Canadian drag performer

André Pham (born July 4, 1993), better known by the stage name Suki Doll, a Canadian drag performer and costume designer who competed on season 2 of Canada's Drag Race and season 1 of Drag Race Philippines: Slaysian Royale.

== Early life ==
André Pham was born on July 4, 1993 in Montreal, Quebec, Canada, one of six children. Raised in a religious household, she frequently found solace in Christina Aguilera's song "Beautiful". At a young age, her parents divorced and she and her siblings were raised by their mother, who worked three jobs to support the family while living in public housing. Pham frequently wore her mother's clothing, shoes and accessories, leading to a passion for fashion. She would later attend fashion school and cites her mother as one of her main inspirations. Pham worked as a designer in the fashion industry for a decade before turning to pursuing drag full-time after appearing on Drag Race.

== Career ==
Pham began doing drag as Leila Doll in 2013 after her then-boyfriend, a drag queen, did her makeup for the first time. She first began appearing publicly as a "shooter drag", a drag queen who sells alcoholic drinks to patrons. She competed for the title of Miss Sky in 2013 before temporarily retiring until 2017, when she competed in Drag-moi at Cabaret Mado.

Pham competed as Suki Doll on season 2 of Canada's Drag Race. Her stage name translates to "the loved one" in homage to her mother, who "taught her love and its limitless boundary". Her runways paid homage to designer Azzedine Alaïa and actress Sandra Oh. She impersonated Yoko Ono for the Snatch Game challenge. Suki was later crowned Miss Congeniality by her castmates. Following the show, Suki Doll toured with her fellow cast members. She also participated in the Courage Across Canada tour with Canada's Drag Race contestants Eve 6000, Icesis Couture, Kimmy Couture, Kimora Amour, and Océane Aqua-Black.

Russ Marin of Xtra Magazine has described Suki Doll as "one of very few drag performers of Asian descent working regularly" in Quebec. She has also performed in Toronto's Queens of Dim Sum event, which highlights Asian and Pacific Islander drag artists.

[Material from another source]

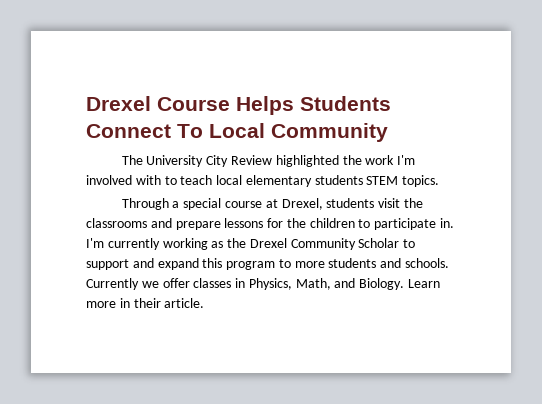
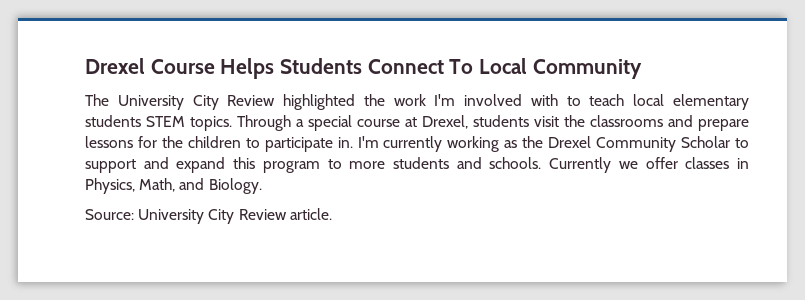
(440, 181) // -> (232, 123) none
[408,279,441,288] [86,298,161,308] Learn more in their -> [85,209,287,224] // Source: University City Review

Following her run on season 2 she has continued working as a designer having created outfits worn by Icesis Couture and by Brooke Lynn Hytes on later seasons of Canada's Drag Race. She has furthermore created looks for Nicky Doll (Drag Race France), Rita Baga (Drag Race Belgique), Miss Fiercalicious (Canada's Drag Race: Canada vs. the World) and Pythia (RuPaul's Drag Race Global All Stars).

In 2025, Suki was announced to compete on the inaugural season of Drag Race Philippines: Slaysian Royale, ending her run as Miss Congee-niality (Congeniality) and one of the Top 4 finalists with Arizona Brandy.

== Personal life ==
Pham is from Montreal. She is of Chinese, Cambodian and Vietnamese descent. Her main fashion inspirations are Azzedine Alaïa and Guo Pei.